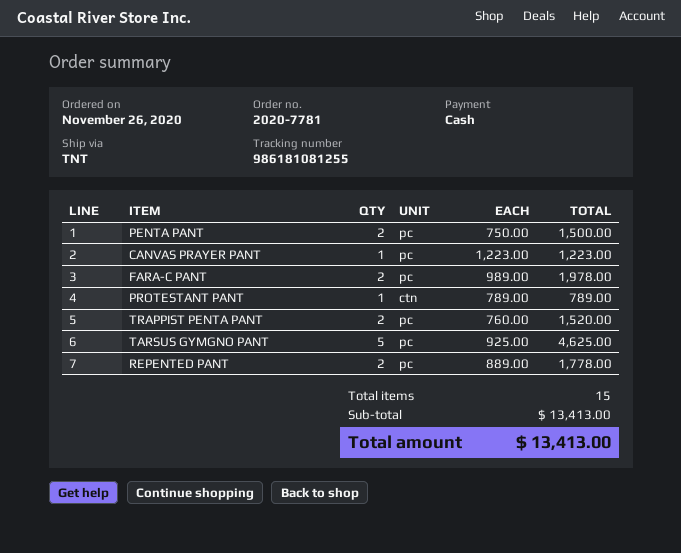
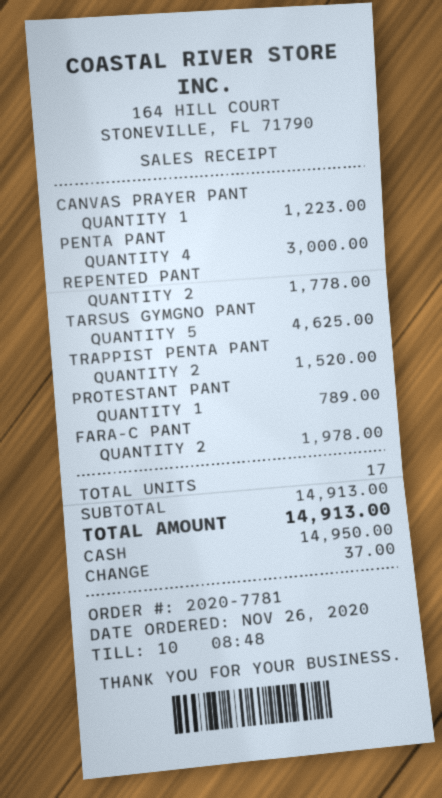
PENTA PANT: 2 for 1500.00 -> 4 for 3000.00
total quantity: 15 -> 17
subtotal: 13413.00 -> 14913.00
total: 13413.00 -> 14913.00

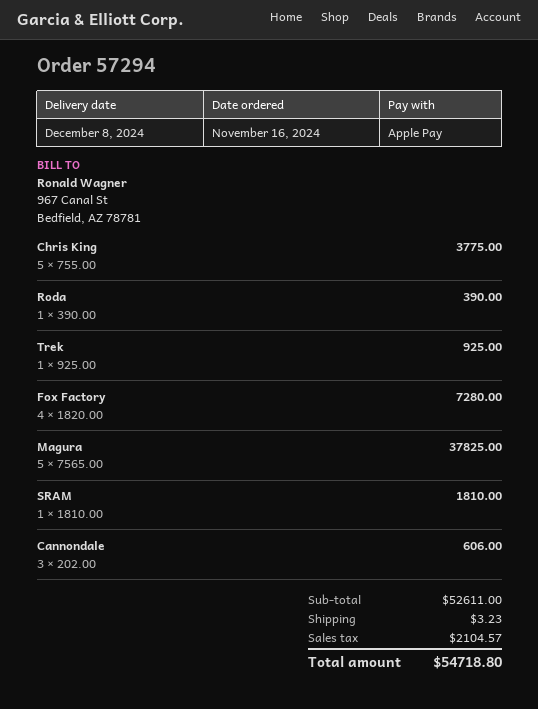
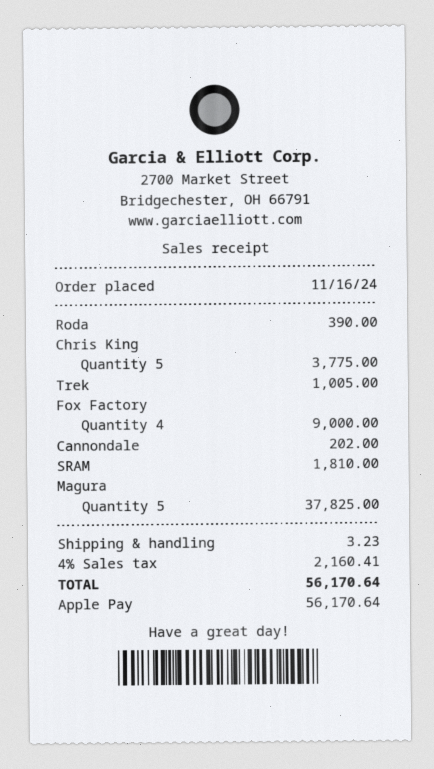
Trek: 1 for 925.00 -> 1 for 1005.00
Fox Factory: 4 for 7280.00 -> 4 for 9000.00
Cannondale: 3 for 606.00 -> 1 for 202.00
tax: 2104.57 -> 2160.41
total: 54718.80 -> 56170.64

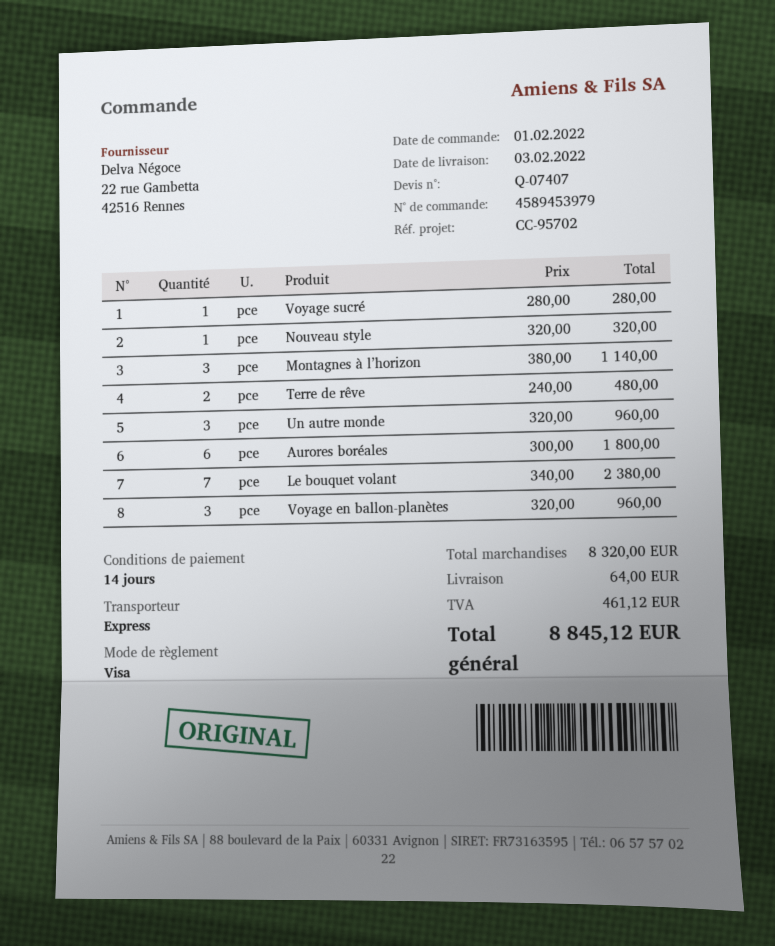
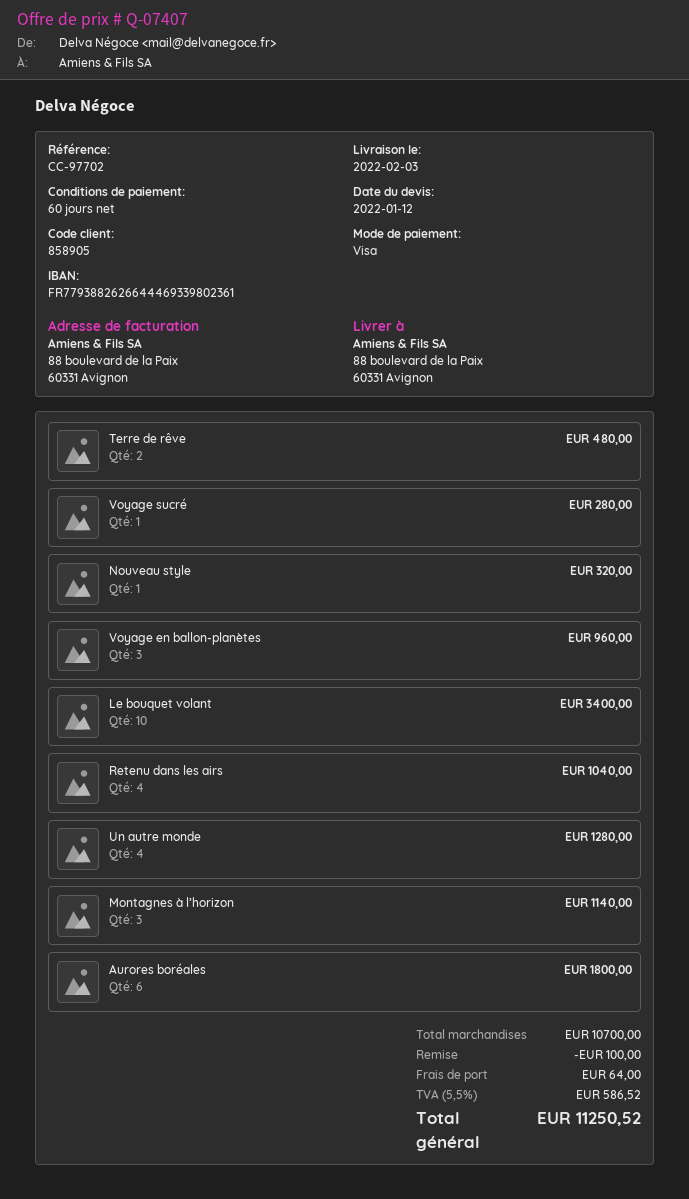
payment terms: 14 days -> 60 days
reference: CC-95702 -> CC-97702
Un autre monde: 3 for 960.00 -> 4 for 1280.00
Le bouquet volant: 7 for 2380.00 -> 10 for 3400.00
Retenu dans les airs: none -> 4 for 1040.00
subtotal: 8320.00 -> 10700.00
discount: none -> 100.00
tax: 461.12 -> 586.52
total: 8845.12 -> 11250.52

● Action item:
Since the pictures are not wanted, write out the rest of the data exactly as it reads.

● Answer area:
PENTA PANT: 2 for 1500.00 -> 4 for 3000.00
total quantity: 15 -> 17
subtotal: 13413.00 -> 14913.00
total: 13413.00 -> 14913.00

Trek: 1 for 925.00 -> 1 for 1005.00
Fox Factory: 4 for 7280.00 -> 4 for 9000.00
Cannondale: 3 for 606.00 -> 1 for 202.00
tax: 2104.57 -> 2160.41
total: 54718.80 -> 56170.64

payment terms: 14 days -> 60 days
reference: CC-95702 -> CC-97702
Un autre monde: 3 for 960.00 -> 4 for 1280.00
Le bouquet volant: 7 for 2380.00 -> 10 for 3400.00
Retenu dans les airs: none -> 4 for 1040.00
subtotal: 8320.00 -> 10700.00
discount: none -> 100.00
tax: 461.12 -> 586.52
total: 8845.12 -> 11250.52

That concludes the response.